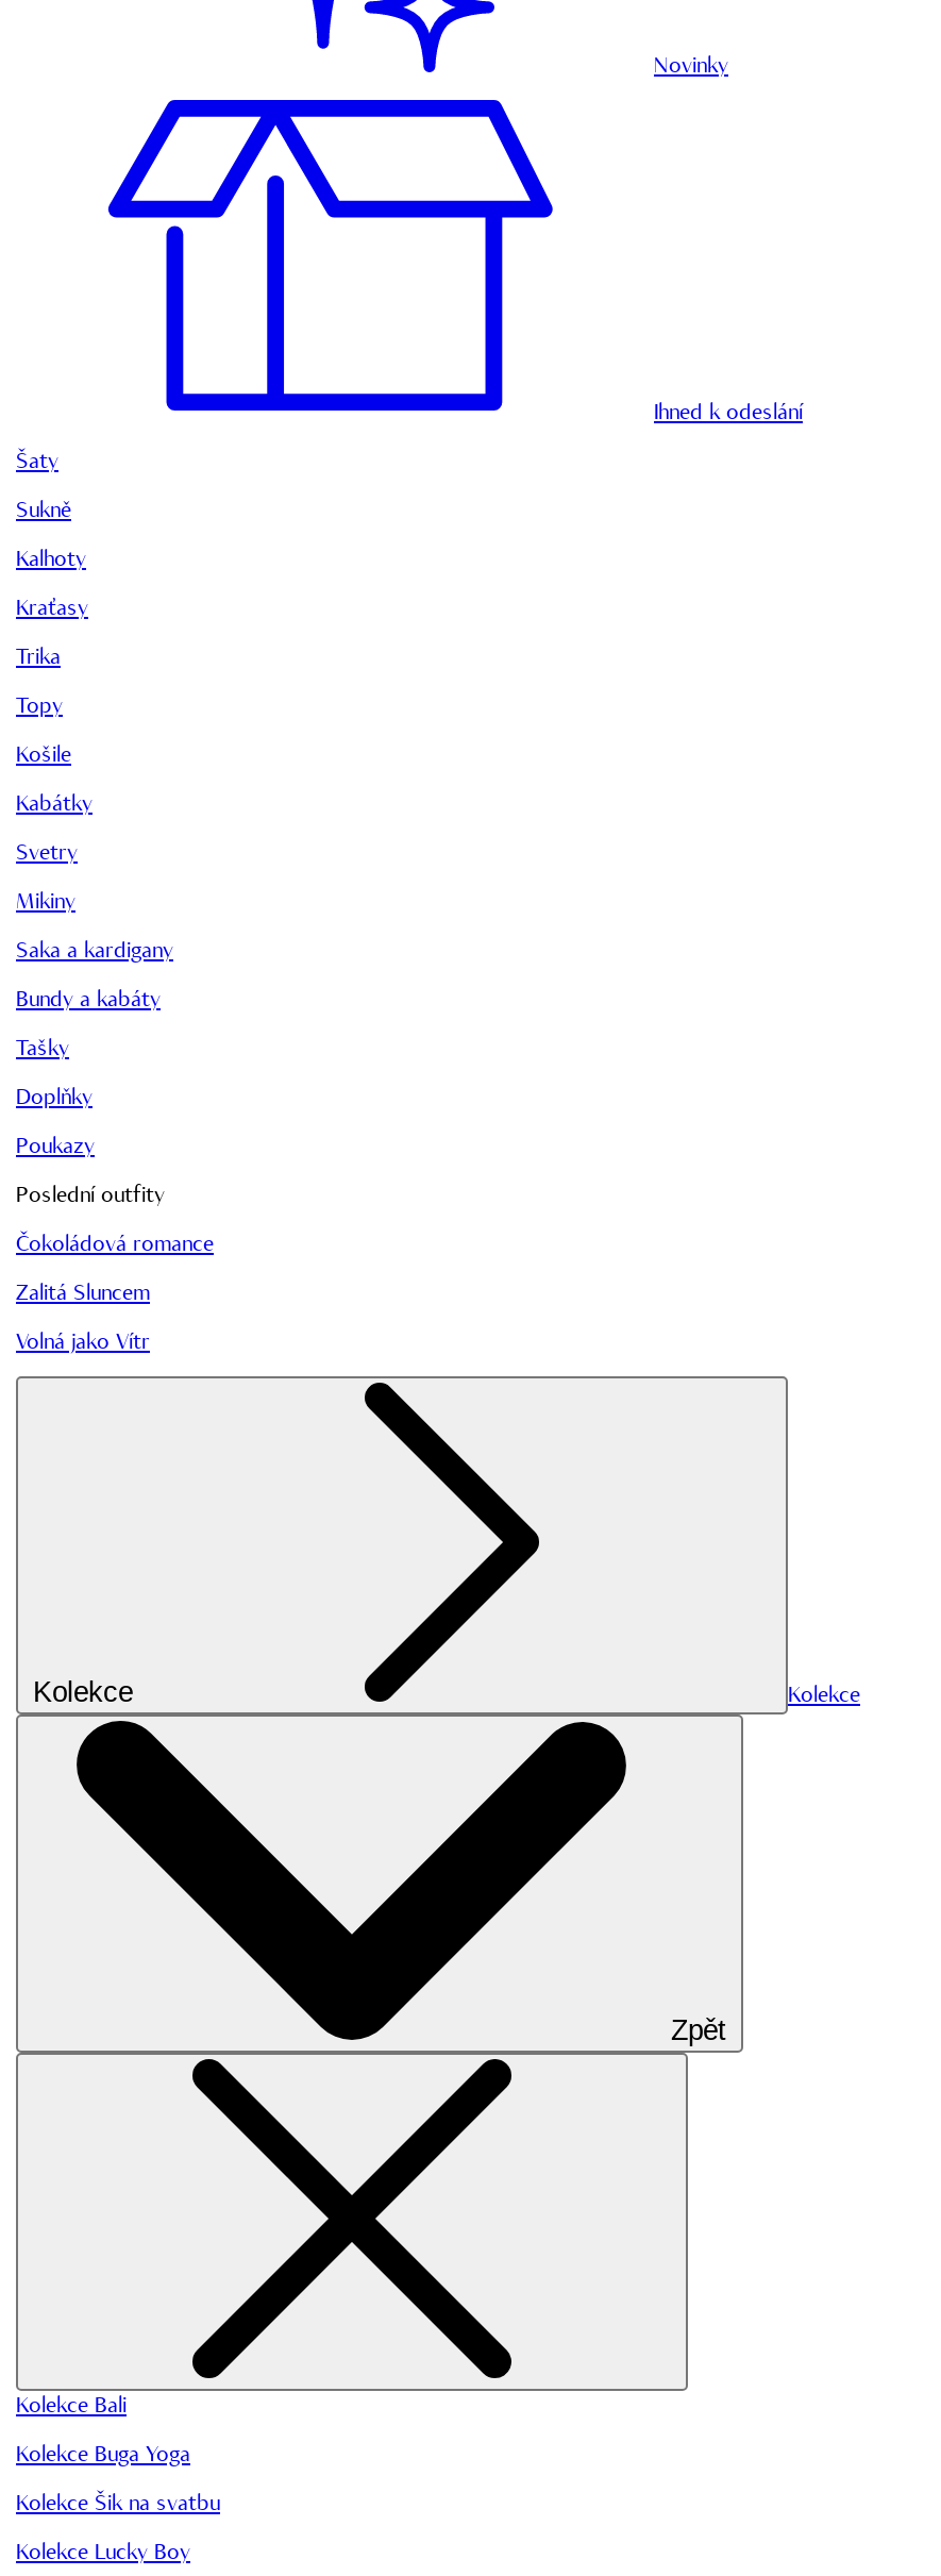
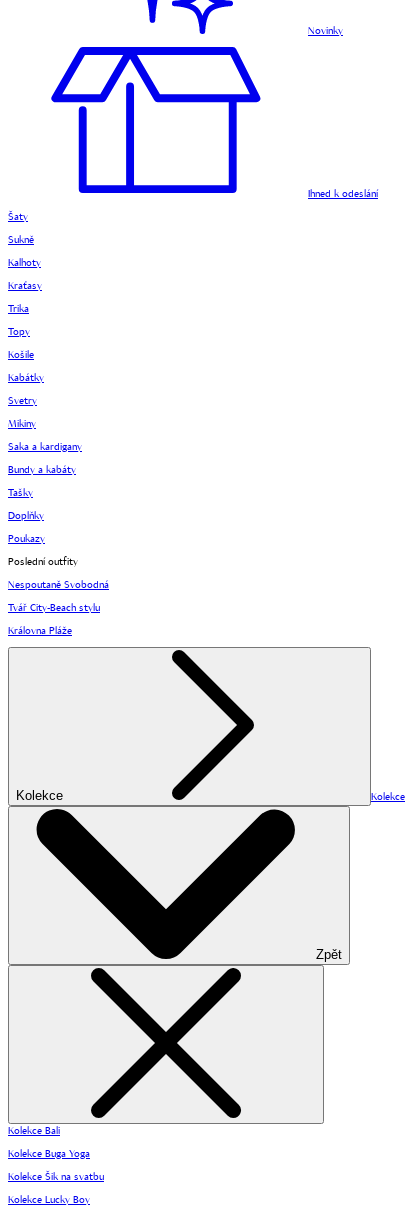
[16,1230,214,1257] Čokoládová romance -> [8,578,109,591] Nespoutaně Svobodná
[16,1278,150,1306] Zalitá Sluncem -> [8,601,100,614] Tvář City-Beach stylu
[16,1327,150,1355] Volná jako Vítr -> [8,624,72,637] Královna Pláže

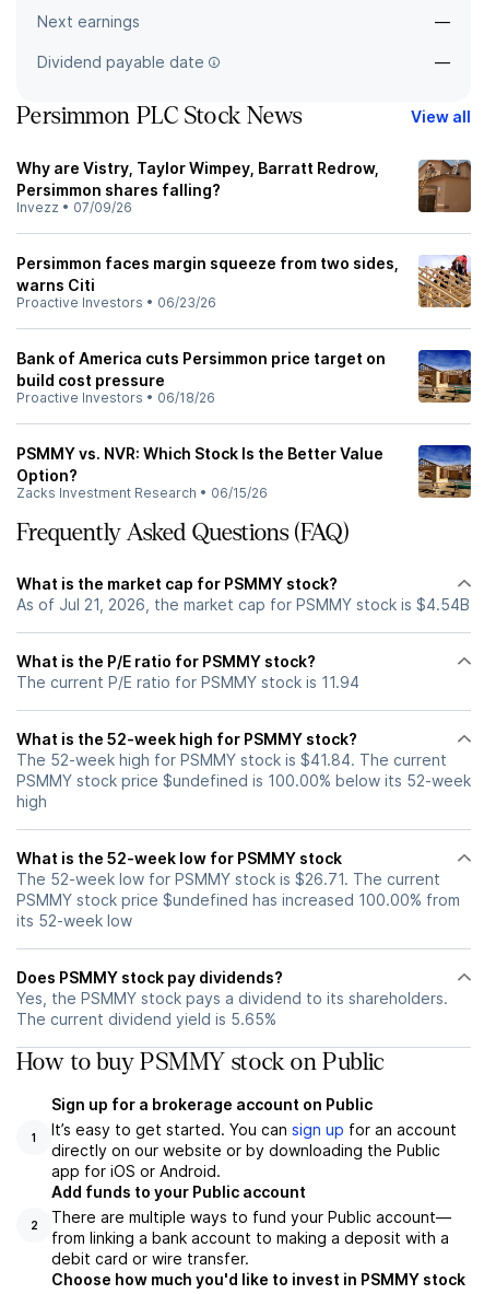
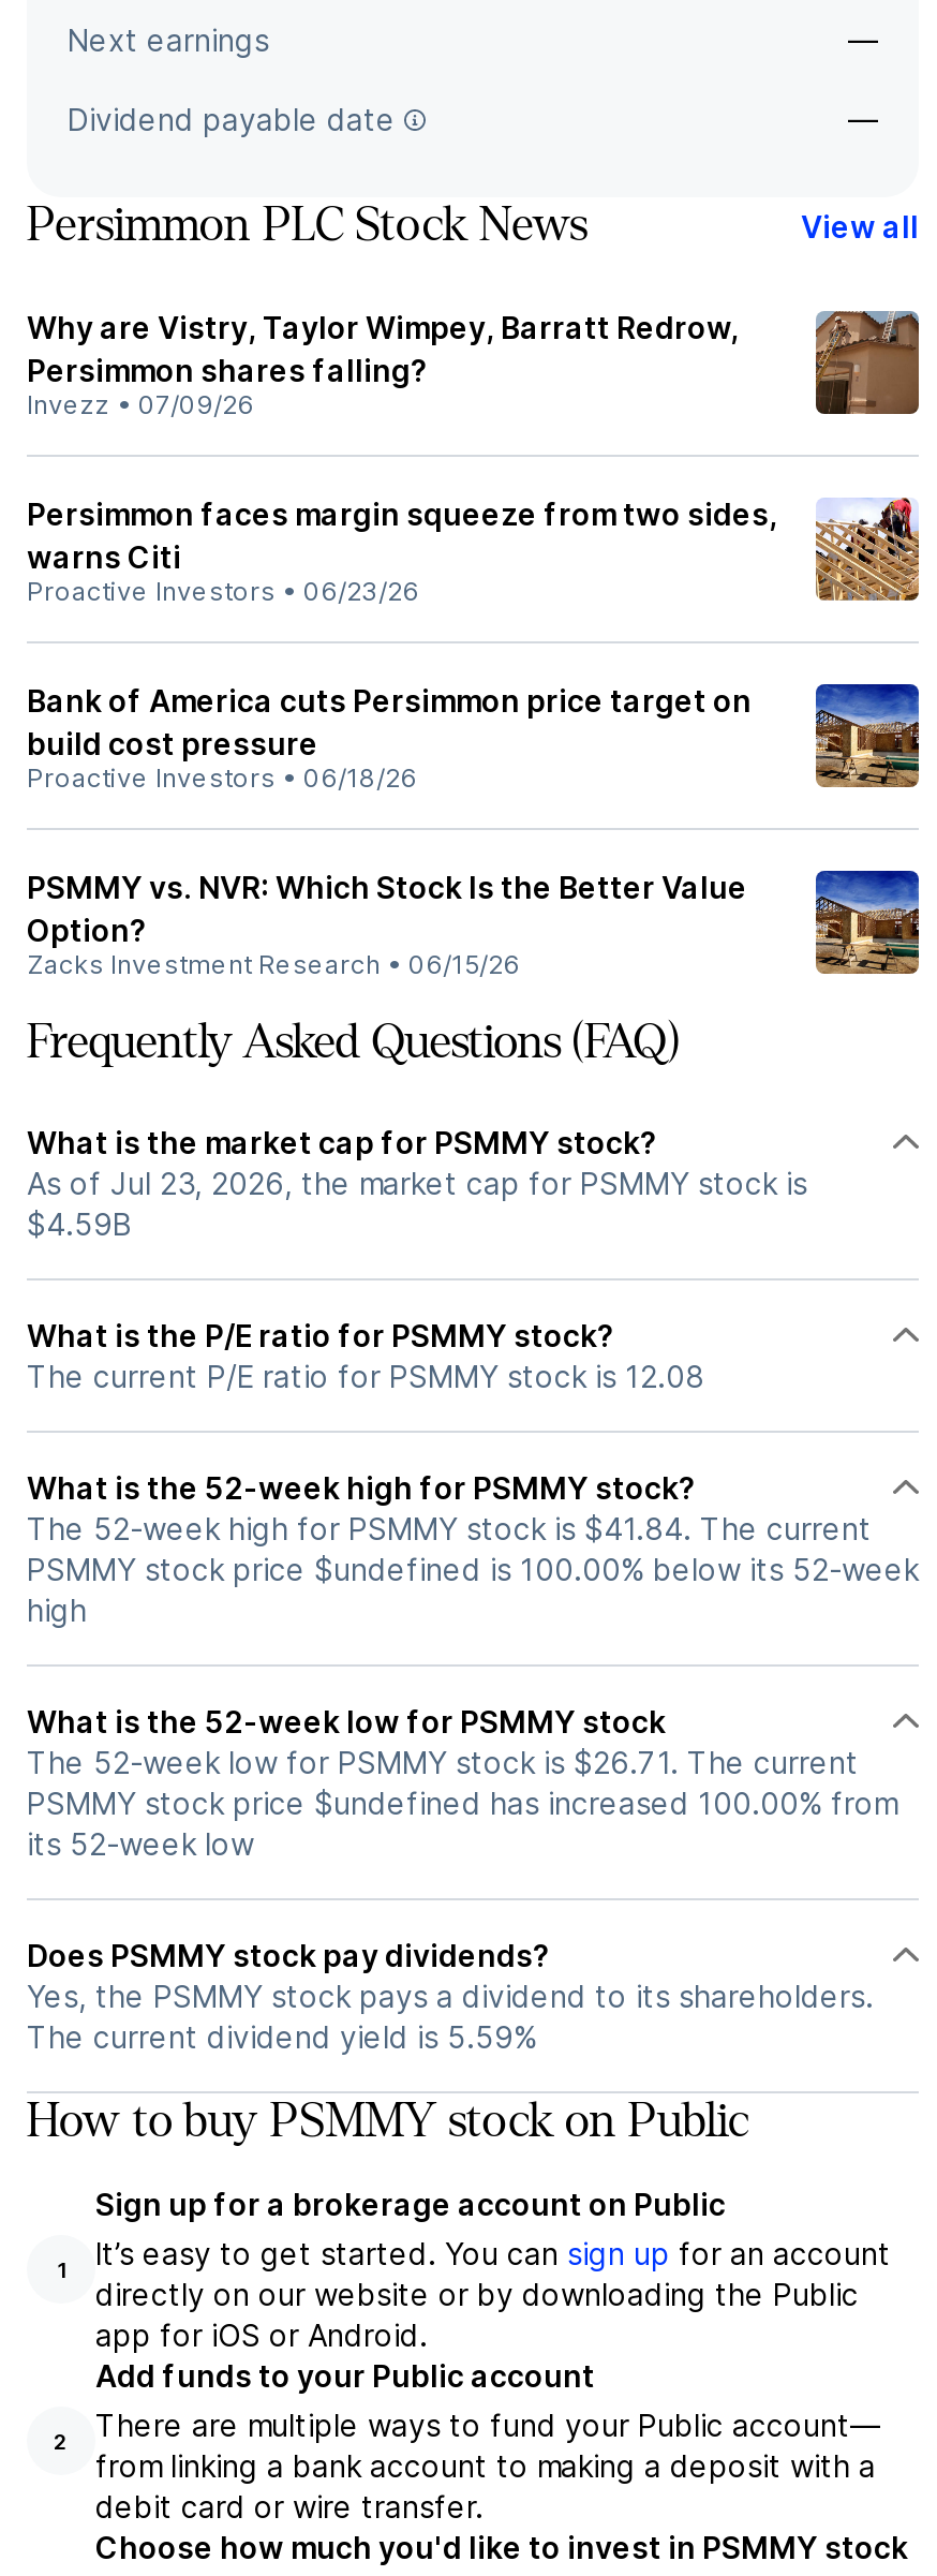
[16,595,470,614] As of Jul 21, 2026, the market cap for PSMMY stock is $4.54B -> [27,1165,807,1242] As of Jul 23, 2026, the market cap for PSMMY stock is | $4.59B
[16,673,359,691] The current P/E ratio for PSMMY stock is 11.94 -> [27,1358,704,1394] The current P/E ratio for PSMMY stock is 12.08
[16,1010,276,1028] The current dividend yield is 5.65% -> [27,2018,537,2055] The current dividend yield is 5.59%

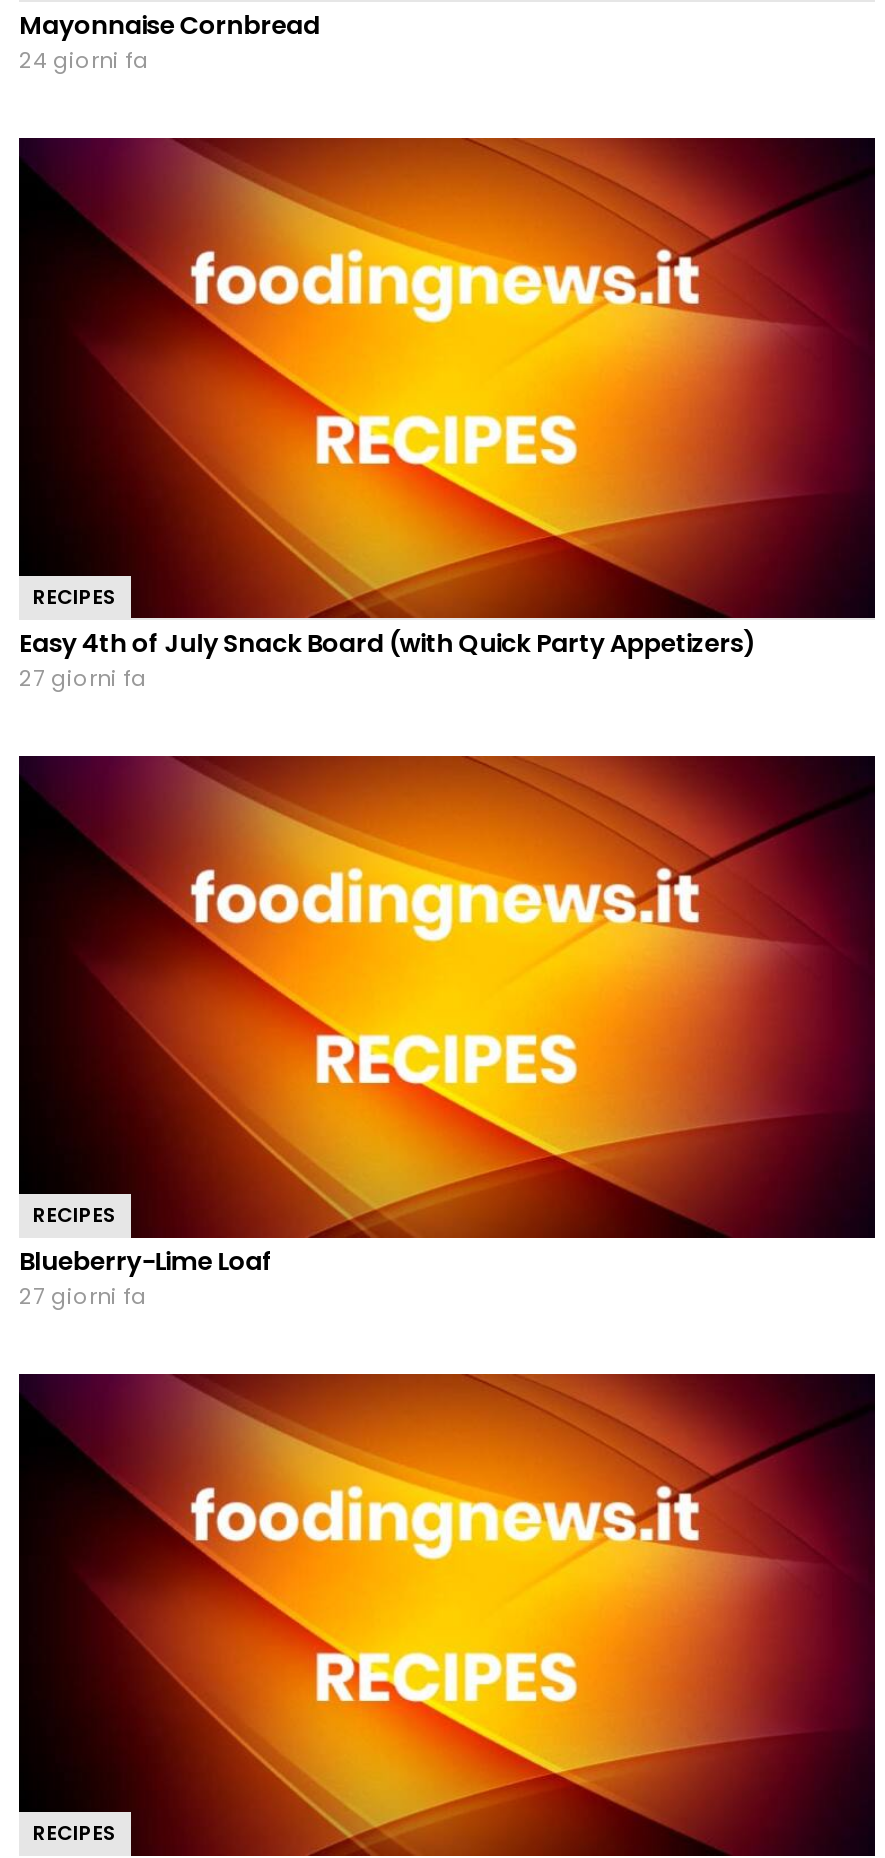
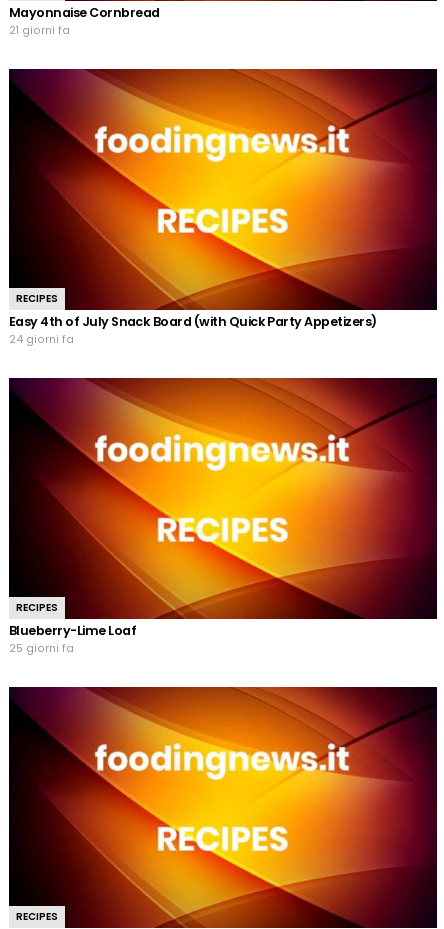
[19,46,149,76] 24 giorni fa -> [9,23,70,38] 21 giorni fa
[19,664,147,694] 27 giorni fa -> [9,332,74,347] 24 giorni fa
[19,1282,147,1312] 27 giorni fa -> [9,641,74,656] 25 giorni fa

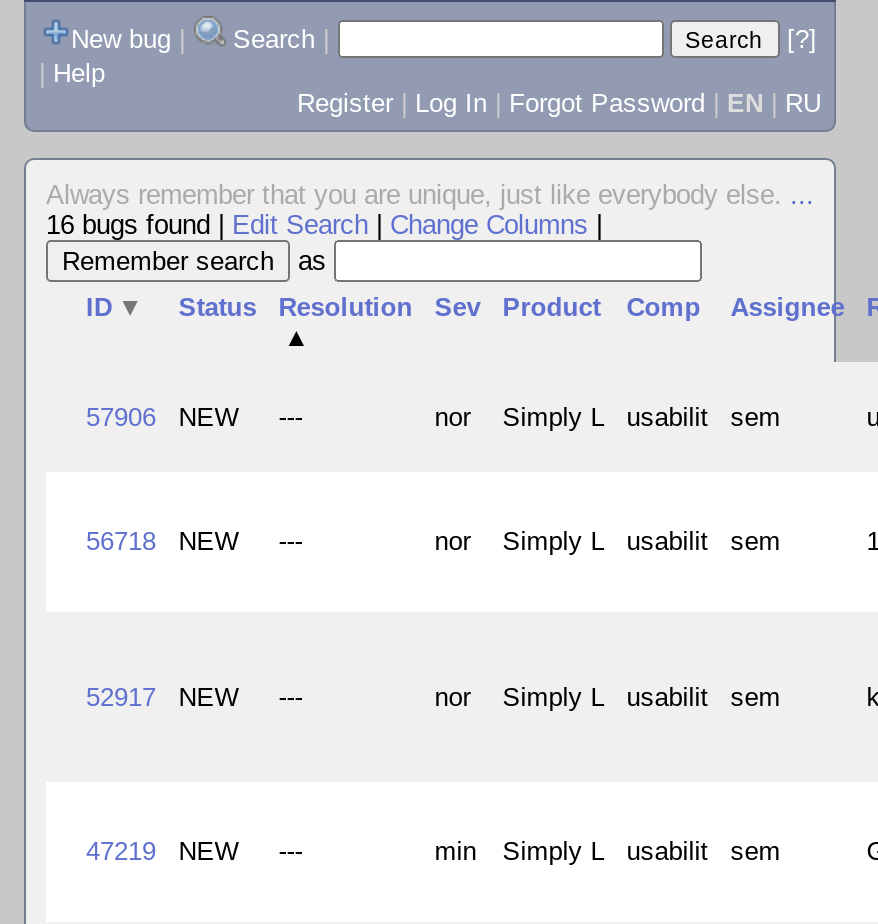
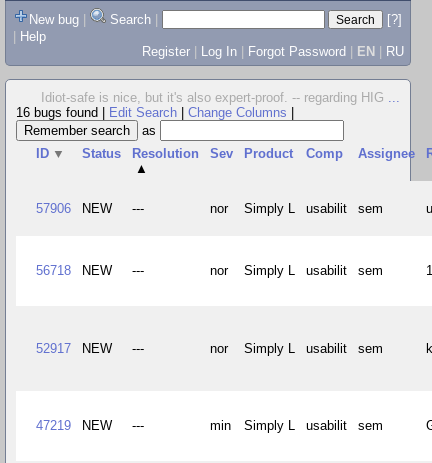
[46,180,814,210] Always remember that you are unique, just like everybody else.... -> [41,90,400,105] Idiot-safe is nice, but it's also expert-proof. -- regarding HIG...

> _Instructions for the task_
Report how many lines above hold the string "giorni", giving nothing but the number.

> _Written solution_
3